Request for Review: DI Generation Improvements

Mon Jun 11 17:49:25 PDT 2012

On Mon, 11 Jun 2012 04:55:37 -0700, Timon Gehr <timon.gehr at gmx.ch> wrote:

> On 06/11/2012 09:37 AM, timotheecour wrote:
>> questions:
>>
>> A) as I understand it, the new di generation will systematically strip  
>> out the implementation of
>> non-auto-return, non-templated functions, is that correct?
>>
>
> This is my understanding as well.
>

Correct. A lot of community consultation went into the improvements.

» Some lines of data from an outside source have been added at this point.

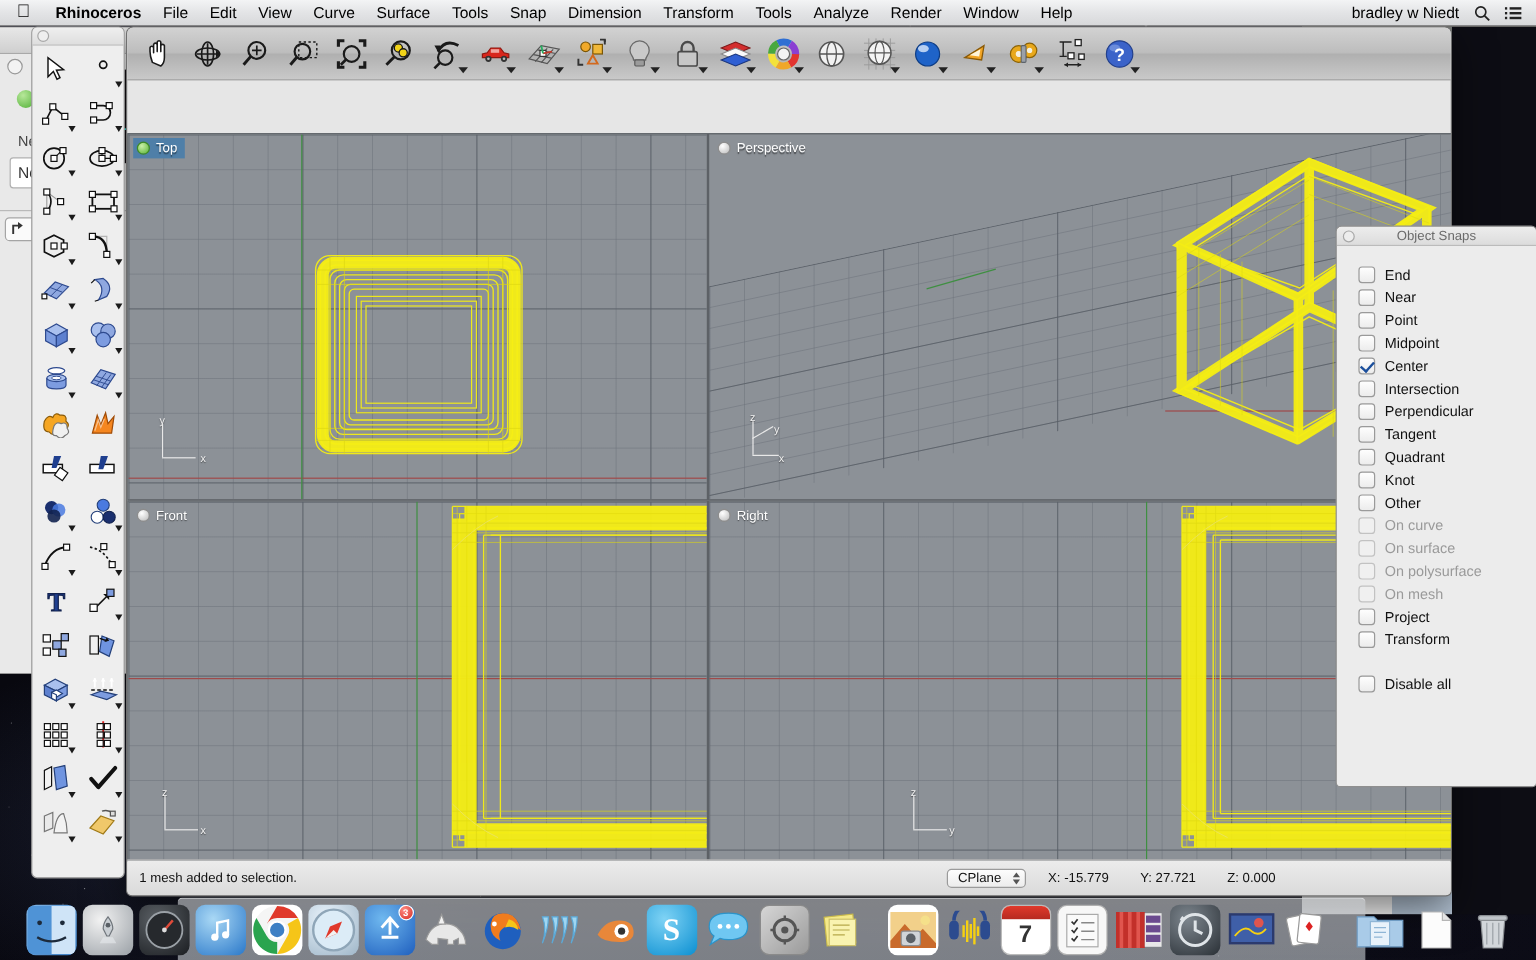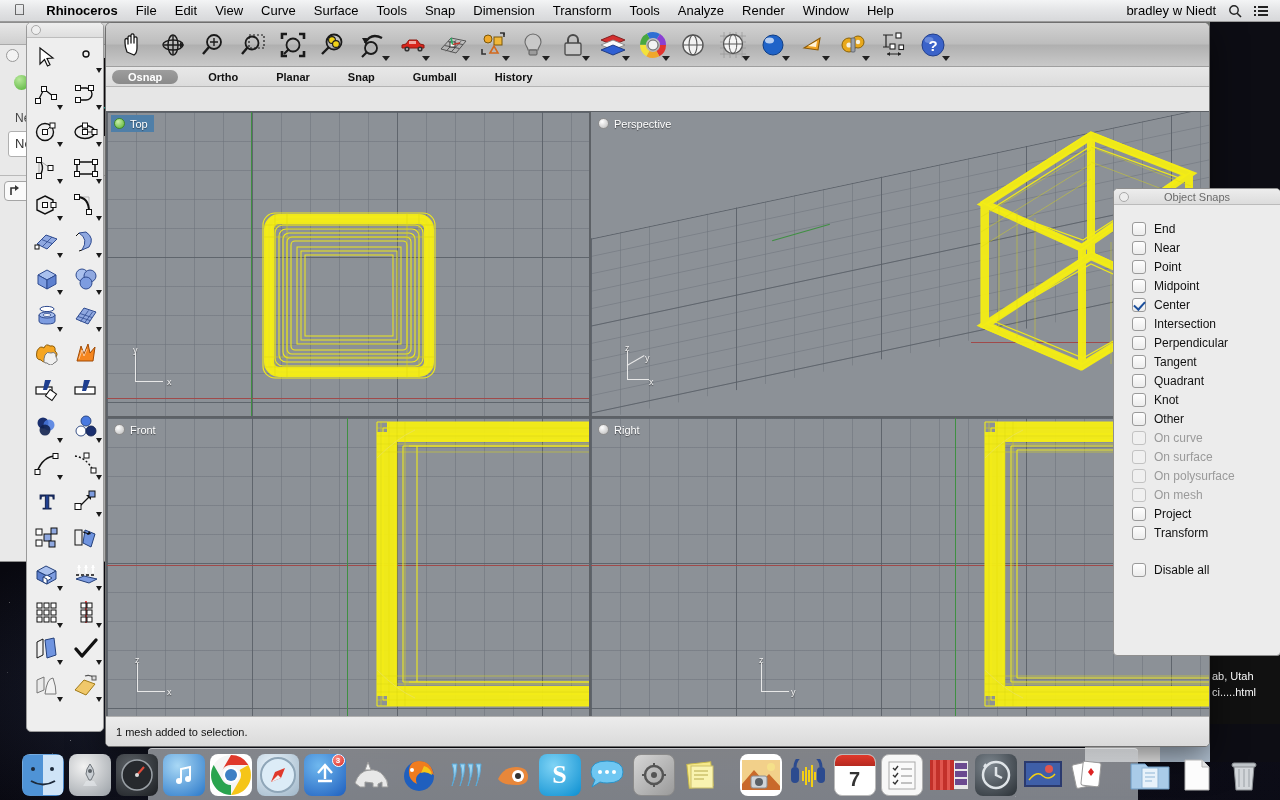"Osnap" div { html: <div> <span>Osnap</span> <span>Ortho</span> <span>Planar</span> <span>Snap</span> <span>Gumball</span> <span>History</span> </div> -> none }
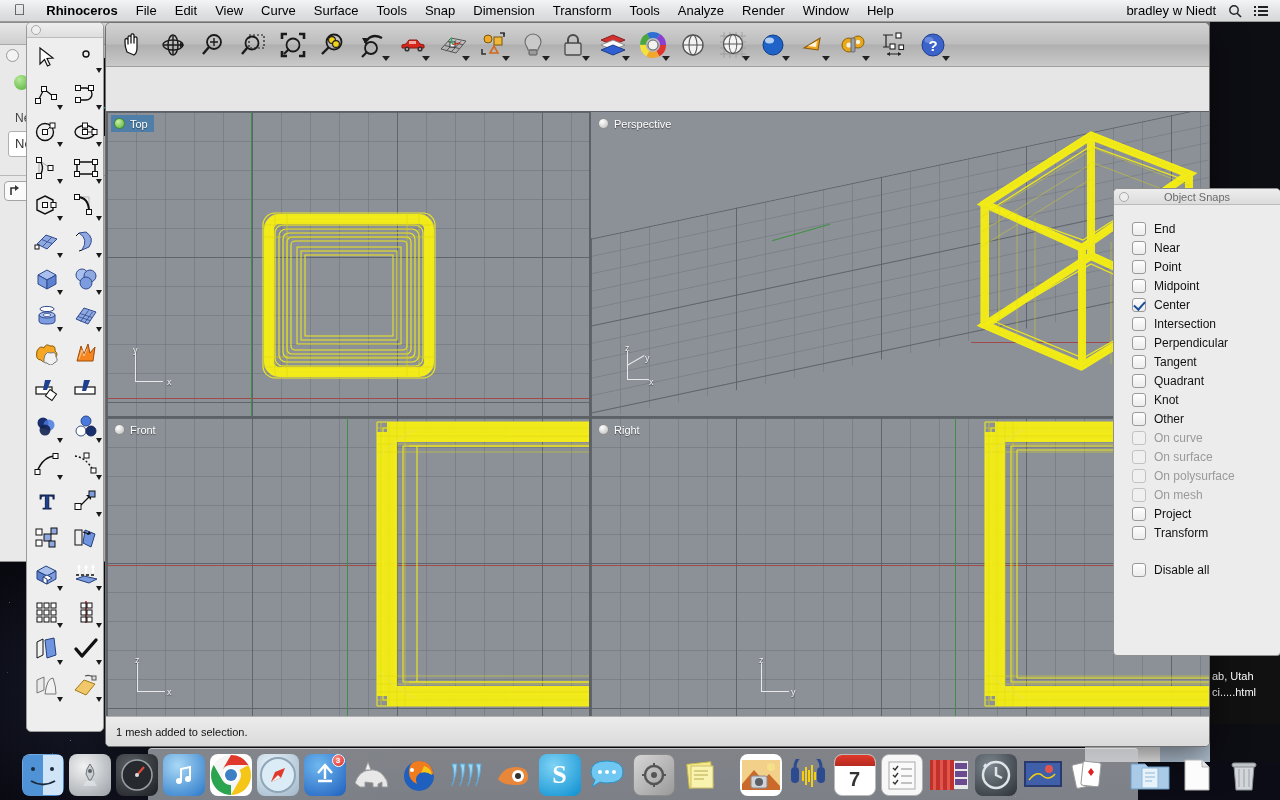"ab, Utah" div.thumb { html: <div> <div>HTML</div> <div>ab, Utah</div> <div>ci.....html</div> </div> -> none }
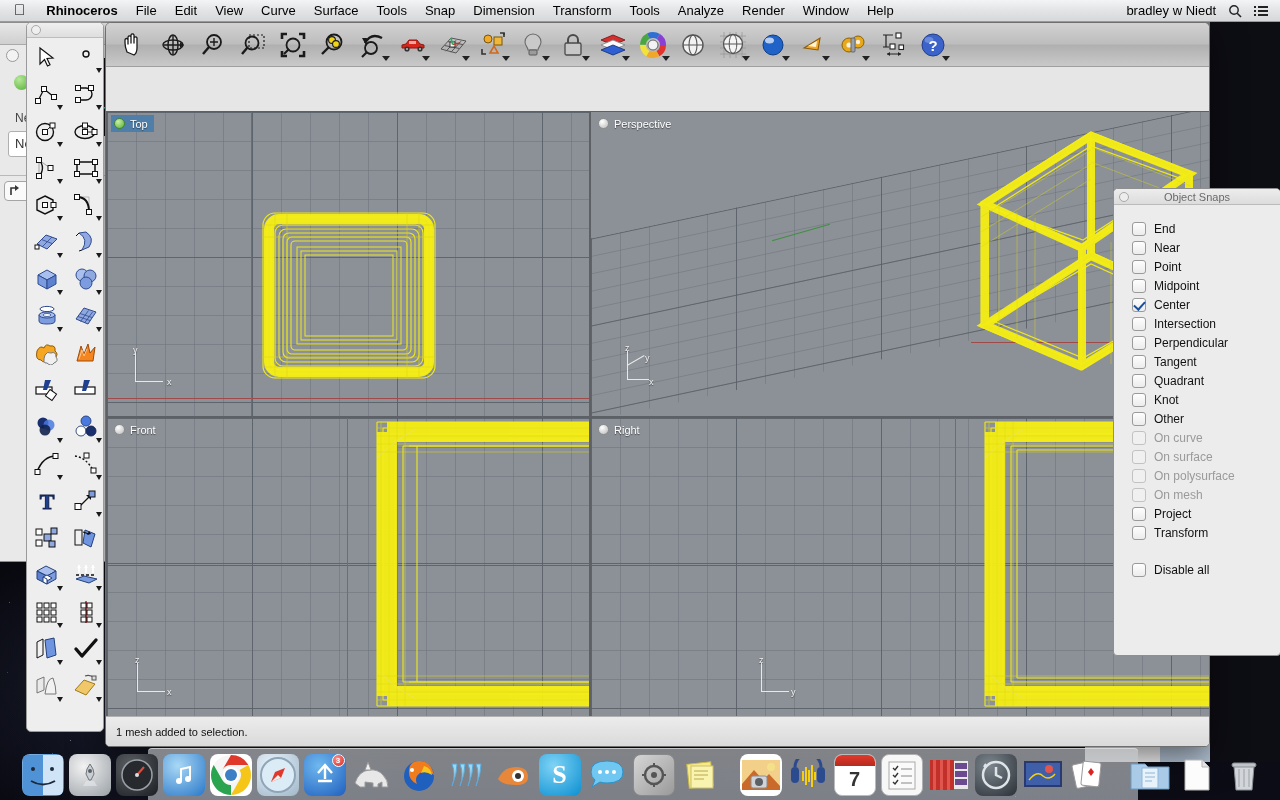"CPlane" span.coords { html: none -> <span> <span> <span>CPlane</span> <span> <i></i> <i></i> </span> </span> <span>X: -15.779</span> <span>Y: 27.721</span> <span>Z: 0.000</span> </span> }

>> B) since there are some important differences with the current di files  
>> (in terms of inlining
>> optimization, etc), will there be a dmd command-line flag to output  
>> those stripped down di files
>> (eg: -stripdi), so user still has choice of which to output ?
>
> You could use cp instead of dmd -H.
>

In fact I rewrote the DRuntime makefiles to do precisely this with the  
hand-crafted .DI files.
https://github.com/D-Programming-Language/druntime/pull/218

>>
>> C) why can't auto-return functions be semantically analyzed and  
>> resolved?
>> (eg:auto fun(int x){return x;} ) => generated di should be: int fun(int
>> x); )
>>
>
> Conditional compilation.
>
> version(A) int x;
> else version(B) double x;
> else static assert(0);
>
> auto foo(){return x;}
>
> would need to be stripped to
>
> version(A){
>      int x;
>      int foo();
> }else version(B){
>      double x;
>      double foo();
> }else static assert(0);
>
> which is a nontrivial transformation.
>
> This is just a simple example. Resolving the return type conditionally
> in the general case is undecidable, therefore, making it work
> satisfactorily involves a potentially unbounded amount of work.
>
>

The general explanation is that any time you rewrite the AST (such as the  
operation performed above) you have to duplicate that work in DI  
generation to maintain semantic cohesion (what I put in is what I get  
out). Another reason is that DI generation is *required* to be run prior  
to the semantic analysis stage due to fact that your command line could  
alter the analysis and subsequent AST. In fact this note is one of the  
*very* few multi-line comments Walter put into the DMD source. In essence  
DI generation is an AST pretty-printer, and as such is must be run prior  
to analysis and after parsing. All my patch does is insert checks into the  
printing process to stop it from printing certain parts of the AST.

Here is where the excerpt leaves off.